Proceedings of the XLVII Italian Society of Agricultural Genetics - SIGA Annual Congress

Verona, Italy - 24/27 September, 2003

ISBN 88-900622-4-X

 

 

MOLECULAR RESPONSE TO SALT STRESS OF THREE ITALIAN POPULUS ALBA GENOTYPES FROM DIFFERENT LATITUDES

 

I. BERITOGNOLO*, M. PIAZZAI*, R. MULEO**, I. PAOLUCCI*, E. KUZMINSKY*, M. SABATTI*, G. SCARASCIA-MUGNOZZA*

 

*) Dipartimento di Scienze dell’Ambiente Forestale e delle sue Risorse, Università degli Studi della Tuscia, via S. Camillo de Lellis snc, 01100 Viterbo

**) Dipartimento di Produzione Vegetale, Università degli Studi della Tuscia, via S. Camillo de Lellis snc, 01100 Viterbo

 

 

Populus alba, salt stress, H+ATPase, gene expression, Real-Time PCR

 

Soil salinity is one of the most significant abiotic stresses for cultivated as well as for forest plants. Because of their high genetic variability in salt tolerance, forest trees could serve to recover and cultivate lands affected by secondary salinisation. Populus spp is considered a model plant for research on forest trees. It is also promising as biomass producing crop, for CO₂ sequestration and bio-remediation of degraded soils.

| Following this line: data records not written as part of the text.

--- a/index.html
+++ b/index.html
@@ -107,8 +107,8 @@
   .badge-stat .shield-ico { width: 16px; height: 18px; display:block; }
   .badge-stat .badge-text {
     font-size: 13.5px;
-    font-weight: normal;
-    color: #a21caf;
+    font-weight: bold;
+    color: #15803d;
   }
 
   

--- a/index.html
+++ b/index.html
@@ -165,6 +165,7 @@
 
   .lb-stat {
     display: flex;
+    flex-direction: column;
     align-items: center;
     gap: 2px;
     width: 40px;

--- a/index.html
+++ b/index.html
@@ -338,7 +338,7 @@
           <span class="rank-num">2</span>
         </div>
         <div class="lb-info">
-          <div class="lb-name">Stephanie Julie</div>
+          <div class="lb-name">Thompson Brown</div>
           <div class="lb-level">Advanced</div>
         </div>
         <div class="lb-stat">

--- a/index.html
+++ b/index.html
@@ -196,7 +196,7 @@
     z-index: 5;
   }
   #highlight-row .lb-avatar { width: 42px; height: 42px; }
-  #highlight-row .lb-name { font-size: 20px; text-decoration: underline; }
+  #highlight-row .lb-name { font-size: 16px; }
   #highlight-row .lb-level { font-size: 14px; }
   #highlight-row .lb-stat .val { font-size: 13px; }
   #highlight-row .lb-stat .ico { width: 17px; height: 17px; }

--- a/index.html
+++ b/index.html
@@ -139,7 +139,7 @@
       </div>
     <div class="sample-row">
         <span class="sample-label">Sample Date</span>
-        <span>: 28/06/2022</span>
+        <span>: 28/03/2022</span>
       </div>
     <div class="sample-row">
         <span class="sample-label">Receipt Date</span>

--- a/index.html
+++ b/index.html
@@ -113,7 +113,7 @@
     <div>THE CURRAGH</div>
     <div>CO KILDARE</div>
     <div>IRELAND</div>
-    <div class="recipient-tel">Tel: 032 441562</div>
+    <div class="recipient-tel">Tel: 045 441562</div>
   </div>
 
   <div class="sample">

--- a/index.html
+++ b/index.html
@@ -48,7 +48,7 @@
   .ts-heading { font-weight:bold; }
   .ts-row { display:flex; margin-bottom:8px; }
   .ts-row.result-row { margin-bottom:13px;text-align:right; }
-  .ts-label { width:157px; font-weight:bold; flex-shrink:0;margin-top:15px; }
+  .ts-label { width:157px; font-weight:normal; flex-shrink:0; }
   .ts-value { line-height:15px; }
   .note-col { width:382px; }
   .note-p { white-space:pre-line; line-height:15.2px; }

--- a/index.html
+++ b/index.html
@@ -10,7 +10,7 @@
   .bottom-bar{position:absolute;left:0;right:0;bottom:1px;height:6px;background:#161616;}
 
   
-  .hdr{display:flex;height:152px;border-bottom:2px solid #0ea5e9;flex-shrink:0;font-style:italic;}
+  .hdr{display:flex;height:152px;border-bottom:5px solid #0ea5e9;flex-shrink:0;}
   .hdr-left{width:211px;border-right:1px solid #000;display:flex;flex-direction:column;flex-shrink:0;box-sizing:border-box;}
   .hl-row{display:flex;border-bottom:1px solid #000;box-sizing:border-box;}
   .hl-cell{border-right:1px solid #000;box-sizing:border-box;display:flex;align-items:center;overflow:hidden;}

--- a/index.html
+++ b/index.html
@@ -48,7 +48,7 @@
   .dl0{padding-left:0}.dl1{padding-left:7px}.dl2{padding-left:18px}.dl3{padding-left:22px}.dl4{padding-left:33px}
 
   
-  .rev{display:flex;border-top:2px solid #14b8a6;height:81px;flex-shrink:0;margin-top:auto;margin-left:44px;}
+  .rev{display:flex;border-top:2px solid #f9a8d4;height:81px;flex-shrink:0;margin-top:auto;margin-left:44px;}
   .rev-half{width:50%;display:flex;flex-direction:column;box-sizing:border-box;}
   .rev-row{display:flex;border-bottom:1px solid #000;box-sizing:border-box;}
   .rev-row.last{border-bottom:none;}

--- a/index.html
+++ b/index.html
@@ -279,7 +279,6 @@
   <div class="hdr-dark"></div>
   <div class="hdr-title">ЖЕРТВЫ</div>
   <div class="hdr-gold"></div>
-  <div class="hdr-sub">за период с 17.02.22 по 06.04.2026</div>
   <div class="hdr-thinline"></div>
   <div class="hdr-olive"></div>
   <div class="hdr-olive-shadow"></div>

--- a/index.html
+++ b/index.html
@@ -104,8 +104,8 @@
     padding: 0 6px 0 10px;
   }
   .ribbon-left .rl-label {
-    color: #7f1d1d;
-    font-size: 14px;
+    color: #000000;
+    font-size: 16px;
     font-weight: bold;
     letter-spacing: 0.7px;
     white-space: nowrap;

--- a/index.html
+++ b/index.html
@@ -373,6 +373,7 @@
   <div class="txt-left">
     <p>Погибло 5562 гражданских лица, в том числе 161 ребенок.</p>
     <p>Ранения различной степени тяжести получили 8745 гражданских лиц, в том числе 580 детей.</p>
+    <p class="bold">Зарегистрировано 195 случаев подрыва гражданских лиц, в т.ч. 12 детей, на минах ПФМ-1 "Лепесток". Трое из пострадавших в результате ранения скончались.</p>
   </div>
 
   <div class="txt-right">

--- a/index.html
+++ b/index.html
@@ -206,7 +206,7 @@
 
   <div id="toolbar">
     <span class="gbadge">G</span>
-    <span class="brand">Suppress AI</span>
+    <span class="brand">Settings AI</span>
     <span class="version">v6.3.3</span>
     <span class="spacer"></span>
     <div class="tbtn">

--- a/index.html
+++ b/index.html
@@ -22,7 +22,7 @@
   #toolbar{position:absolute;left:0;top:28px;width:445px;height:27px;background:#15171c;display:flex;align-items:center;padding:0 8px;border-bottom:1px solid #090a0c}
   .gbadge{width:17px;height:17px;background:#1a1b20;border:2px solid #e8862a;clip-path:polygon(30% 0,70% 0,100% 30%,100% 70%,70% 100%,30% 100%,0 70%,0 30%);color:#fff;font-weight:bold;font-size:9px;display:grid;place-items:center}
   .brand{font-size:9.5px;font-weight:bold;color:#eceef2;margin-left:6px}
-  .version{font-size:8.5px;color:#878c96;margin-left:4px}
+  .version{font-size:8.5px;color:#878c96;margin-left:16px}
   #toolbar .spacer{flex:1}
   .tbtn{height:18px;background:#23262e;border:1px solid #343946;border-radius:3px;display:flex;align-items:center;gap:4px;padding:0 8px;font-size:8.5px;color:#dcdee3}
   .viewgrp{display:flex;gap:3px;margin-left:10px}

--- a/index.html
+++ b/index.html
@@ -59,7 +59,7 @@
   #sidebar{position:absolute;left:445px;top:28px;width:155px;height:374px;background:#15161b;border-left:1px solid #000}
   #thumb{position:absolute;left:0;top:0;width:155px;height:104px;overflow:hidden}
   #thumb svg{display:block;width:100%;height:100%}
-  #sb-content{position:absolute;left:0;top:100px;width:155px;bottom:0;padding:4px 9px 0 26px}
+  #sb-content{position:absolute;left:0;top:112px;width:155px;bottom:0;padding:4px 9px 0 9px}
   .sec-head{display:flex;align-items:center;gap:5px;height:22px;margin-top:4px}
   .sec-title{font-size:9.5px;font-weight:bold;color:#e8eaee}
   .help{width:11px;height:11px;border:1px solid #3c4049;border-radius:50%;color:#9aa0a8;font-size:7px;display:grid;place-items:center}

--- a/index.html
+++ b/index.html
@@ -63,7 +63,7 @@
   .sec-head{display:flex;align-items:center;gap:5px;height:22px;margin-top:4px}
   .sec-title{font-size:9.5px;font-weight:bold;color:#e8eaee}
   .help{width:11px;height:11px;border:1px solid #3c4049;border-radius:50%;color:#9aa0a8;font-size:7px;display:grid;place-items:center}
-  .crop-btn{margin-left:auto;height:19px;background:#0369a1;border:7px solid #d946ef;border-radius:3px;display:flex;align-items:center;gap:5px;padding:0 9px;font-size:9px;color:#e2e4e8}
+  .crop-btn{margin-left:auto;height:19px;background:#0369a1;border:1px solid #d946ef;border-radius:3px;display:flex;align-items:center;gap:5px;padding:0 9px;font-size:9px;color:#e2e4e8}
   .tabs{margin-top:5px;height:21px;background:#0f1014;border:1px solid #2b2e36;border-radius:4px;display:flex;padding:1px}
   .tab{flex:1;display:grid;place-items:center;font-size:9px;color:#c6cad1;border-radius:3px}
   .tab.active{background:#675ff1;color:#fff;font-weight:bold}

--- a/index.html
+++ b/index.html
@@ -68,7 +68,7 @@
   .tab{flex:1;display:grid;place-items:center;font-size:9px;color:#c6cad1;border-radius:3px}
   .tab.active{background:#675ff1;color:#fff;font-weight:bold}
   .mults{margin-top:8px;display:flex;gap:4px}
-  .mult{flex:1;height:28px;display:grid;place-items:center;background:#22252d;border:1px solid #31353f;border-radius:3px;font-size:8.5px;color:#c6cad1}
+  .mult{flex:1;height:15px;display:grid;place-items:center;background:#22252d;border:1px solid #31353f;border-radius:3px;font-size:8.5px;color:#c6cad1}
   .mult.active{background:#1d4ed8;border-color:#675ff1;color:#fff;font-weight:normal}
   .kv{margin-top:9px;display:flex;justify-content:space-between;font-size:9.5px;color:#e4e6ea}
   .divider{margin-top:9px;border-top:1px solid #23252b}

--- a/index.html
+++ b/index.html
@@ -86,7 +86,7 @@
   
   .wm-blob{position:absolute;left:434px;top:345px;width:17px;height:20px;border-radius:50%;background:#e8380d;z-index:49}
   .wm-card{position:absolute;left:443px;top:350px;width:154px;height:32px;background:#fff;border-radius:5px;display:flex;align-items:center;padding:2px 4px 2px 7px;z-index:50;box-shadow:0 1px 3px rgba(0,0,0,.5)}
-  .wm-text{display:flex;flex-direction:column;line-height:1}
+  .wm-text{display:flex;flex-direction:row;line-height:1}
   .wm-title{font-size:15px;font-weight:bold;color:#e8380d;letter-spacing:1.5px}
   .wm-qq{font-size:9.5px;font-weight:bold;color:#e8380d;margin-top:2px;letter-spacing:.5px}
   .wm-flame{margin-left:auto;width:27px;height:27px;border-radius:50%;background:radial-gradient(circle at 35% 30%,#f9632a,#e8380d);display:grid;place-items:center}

Populus alba is present as natural species in Italian riparian habitats and shows a relatively high salt tolerance when compared to other cultivated and natural species, such P. nigra, P. deltoides, P. x euramericana and P. trichocarpa.  Salinity imposes two stresses on plant tissues: a water deficit and ion specific stresses resulting from altered K⁺/Na⁺ ratio and Na⁺ and Cl^- concentration that are toxic to plants. Plants respond to elevated Na⁺ concentrations by maintaining low cytosolic Na⁺ concentrations and a high cytosolic K⁺/Na⁺ ratio. The strategies to achieve that include Na+ extrusion and/or the intracellular compartmentalization of Na⁺ in the vacuole. This active transport depends on the proton gradients established by proton pumps. Plasma membrane H⁺ATPase (proton pumps) plays an important role in the establishment and maintenance of ion homeostasis during salt stress. In experiments on herbaceous plants it was observed that salt stress can induce the differential expression of H⁺ATPase genes in tolerant genotypes when compared to less tolerant ones. H+ATPase genes are considered as good physiological markers of salt stress.

 

The objective of the present work is to investigate the molecular basis of salt tolerance in P. alba by using H⁺ATPase as candidate genes. In our study we compared three P. alba genotypes selected from natural populations and adapted to a range of ecological conditions: genotype 6K3 from Bormida valley in Piemonte region (Lat 44°30’ N), genotype 2AS11 from Sele valley (Lat 40°38’ N) in Campania region and genotype 14P11 from Sinni valley (Lat 40°09’ N) in Basilicata region. The three genotypes studied were selected on the basis of their origin and for the divergence of morphological and phenological adaptive traits. Salt stress experiments with potted cuttings were set-up in green house conditions. The degree of salt tolerance was assessed as difference in relative growth rate and ecophysiological parameters (transpiration, water potential, photosynthesis) between stressed and control plants. The three genotypes were submitted to irrigation with NaCl solution and showed a different tolerance to salt stress, being 14P11 the more tolerant to high salinity levels. These genotypes could represent valuable genetic resources and an interesting experimental model to study the physiological mechanisms leading to salt tolerance. Leaf samples were collected during the salt stress experiment at different levels of salinity and used for molecular analyses. Some fragments belonging to P. alba H⁺ATPase genes were cloned by PCR and the obtained H⁺ATPase sequences were used to design specific primers for RT-PCR. First analyses of gene expression by RT-PCR showed a differential expression of H⁺ATPase genes in salt stressed plants when compared to control plants. We are carrying out quantitative analyses of gene expression by Real Time RT-PCR (Light Cycler, Roche) in order to quantify the transcript level of H⁺ATPase genes relatively to housekeeping genes (Elongation Factor, 18S). Results of quantitative RT-PCR will be presented in correlation to plant growth and salinity level and the possible role of H⁺ATPase genes in salt tolerance will be discussed.